Cell Viability and Apoptosis Assays
LLC cells were seeded in 24-well plates in triplicate and cultured in the DMEM with 10% FBS medium to 60∼70% confluency. Cells were maintained in serum-free medium overnight, and then treated with different concentrations of K5 in DMEM without FBS for 48 h in 37°C, 5%CO2 condition. The number of viable cells at the end of the drug incubation was determined using a colorimetric MTT assay. Data from three independent tests represented absorbance as percentages of respective controls. For quantitative analysis of apoptosis, LLC cells were seeded in 6-well plates at a density of 2.5×104 cells per well. After starved with serum-free DMEM overnight, cells were exposed to K5 at different concentrations for 48 h. Then the cells were harvested for Annexin and PI staining using the Annexin V-FITC Apoptosis Detection Kit (Sigma, St. Louis, Mo., USA). Cells treated with 10 µmol/L colchicine were used as positive control, and treated with PBS as negative control. The cells were subsequently counted by flow cytometry.
Electrophoretic Mobility Shift Assay (EMSA)
LLC cells were cultured and treated as above. Nuclear extracts of LLC cells were collected using the kit from Activemotif (Tokyo, Japan) following the manufacturer’s instructions. The double-stranded oligonucleotides for HIF-1α binding (5`-GAGATAGCTGGGACCGAGGCG CGTGCGTCGCGACACGGACCCCAGAA-3) and a mutant DNA sequence (5` -GAGATAG CTGGGACCGAGGCGTTTTCGTCGCGACACGGACCCCAGAA-3) were used in EMSAs as probes and/or competitors. Both oligonucleotides were synthesized and chemically labeled with biotin at the 3` end. Nuclear proteins (5 µg) and 1 pmol probe were used in a 20-µl reaction using the binding buffer provided in the kit. Specific binding was controlled by competition with unlabeled probe (100 pmol) or mutant probe (100 pmol). For supershift assay, 2 µg antibody for HIF-1α (BD Biosciences) was added to the reactions. All DNA protein complexes were resolved by electrophoresis on 6% non-denaturing polyacrylamide gel and transferred onto a nylon membrane (Pierce Biotechnology). DNA was cross-linked to the membrane under UV light. The biotin end-labeled DNA was detected using the streptavidin–horseradish peroxide conjugate and LightShift chemiluminescent substrate (Pierce Biotechnology).
Statistical Analysis
Experiments were routinely repeated usually three or more times and data were presented as means ± SD. Multiple group comparisons test was performed with one-way analysis of variance (ANOVA) by SPSS 11.0 software. A value of P<0.05 was considered statistically significant.
Results
Inhibitory Effects of K5 on Tumor Growth and Metastasis of LLC in vivo
To evaluate the suppressive effect of K5 on tumor growth, LLC-grafted model was established by implanting LLC cells into the dorsal area of C57BL/6 mice. From day 9 after K5 treatment until the end of the experiment, there was a marked failure to gain body weight in K5-treated mice relative to that of the control (Fig. 1A). Similarly, tumor growth rates of K5-treated group appeared lower as compared with the control group (Fig. 1B). At day 9 after K5 treatment initiation, the means of the tumor volumes were 1.45 cm3 and 0.139 cm3 for K5-treated group and PBS-treated group, respectively. As shown in figure 1C, the mean tumor weight in K5-treated group was remarkably lower than that in the PBS-treated control group, indicating the suppression of primary tumor growth (p<0.01, Fig. 1C). These data demonstrated that K5, with the dose of 10 mg/kg, significantly inhibited tumor growth in LLC-grafted model.

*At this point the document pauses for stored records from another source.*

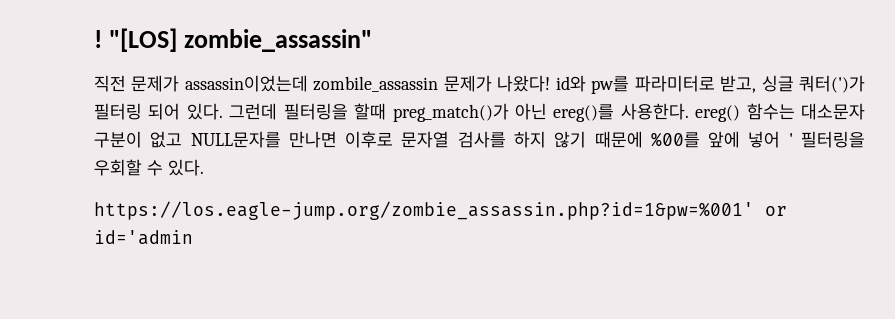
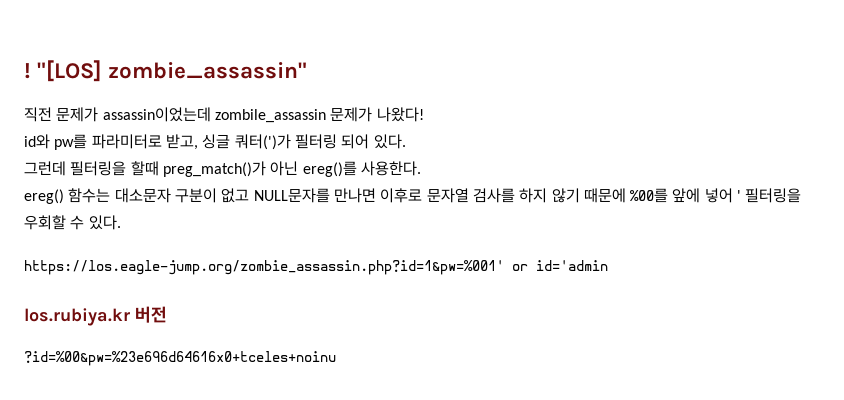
- 직전 문제가 assassin이었는데 zombile_assassin 문제가 나왔다! id와 pw를 파라미터로 받고, 싱글 쿼터(')가 필터링 되어 있다. 그런데 필터링을 할때 preg_match()가 아닌 ereg()를 사용한다. ereg() 함수는 대소문자 구분이 없고 NULL문자를 만나면 이후로 문자열 검사를 하지 않기 때문에 %00를 앞에 넣어 ' 필터링을 우회할 수 있다.
+ 직전 문제가 assassin이었는데 zombile_assassin 문제가 나왔다!
+ id와 pw를 파라미터로 받고, 싱글 쿼터(')가 필터링 되어 있다.
+ 그런데 필터링을 할때 preg_match()가 아닌 ereg()를 사용한다.
+ ereg() 함수는 대소문자 구분이 없고 NULL문자를 만나면 이후로 문자열 검사를 하지 않기 때문에 %00를 앞에 넣어 ' 필터링을 우회할 수 있다.
+ los.rubiya.kr 버전
+ ?id=%00&pw=%23e696d64616x0+tceles+noinu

Figure 1. K5 inhibits tumor growth in LLC tumor-bearing mice.
(A) Body weight curve of animals treated with K5 (▪) or PBS (⧫) on days indicated. (B) Tumor growth curves of LLC model with the treatment of K5 (▪) or PBS (⧫) and observation of tumor volume for 16 days after treatment. (C) Tumor tissues from the transplanted LLC mice model treated with K5 or PBS were collected (left) and the tumor weight was recorded (right). Data are presented as mean ± SD. Values significantly lower than control are indicated (* P<0.01, # P<0.05).
We also established a spontaneous pulmonary metastasis mouse model of LLC to determine the inhibition of K5 on tumor metastasis. Mice were sacrificed on the 15th day after K5 treatment initiation and histological sections of their lung were stained with hematoxylin and eosin. In the untreated group, over 80% of mice showed macroscopical metastasis nodules on pulmonary surface (Fig. 2A, marked by the black arrow) and all mice had low pulmonary alveoli area in comparison with the normal control. K5 treatment significantly reduced the pulmonary metastasis nodules (p<0.05, Fig. 2A) and improved the survival rate of mice (data no shown). At high magnification, it was observed that the number of pulmonary micrometastases decreased markedly (p<0.05, Fig. 2B) and the pulmonary alveoli relative area increased in the K5-treated lungs with morphological characteristic quite close to the normal lung when compared to the untreated group (p<0.05, Fig. 2C). These results suggested that K5 significantly suppressed the spontaneous pulmonary metastasis of LLC.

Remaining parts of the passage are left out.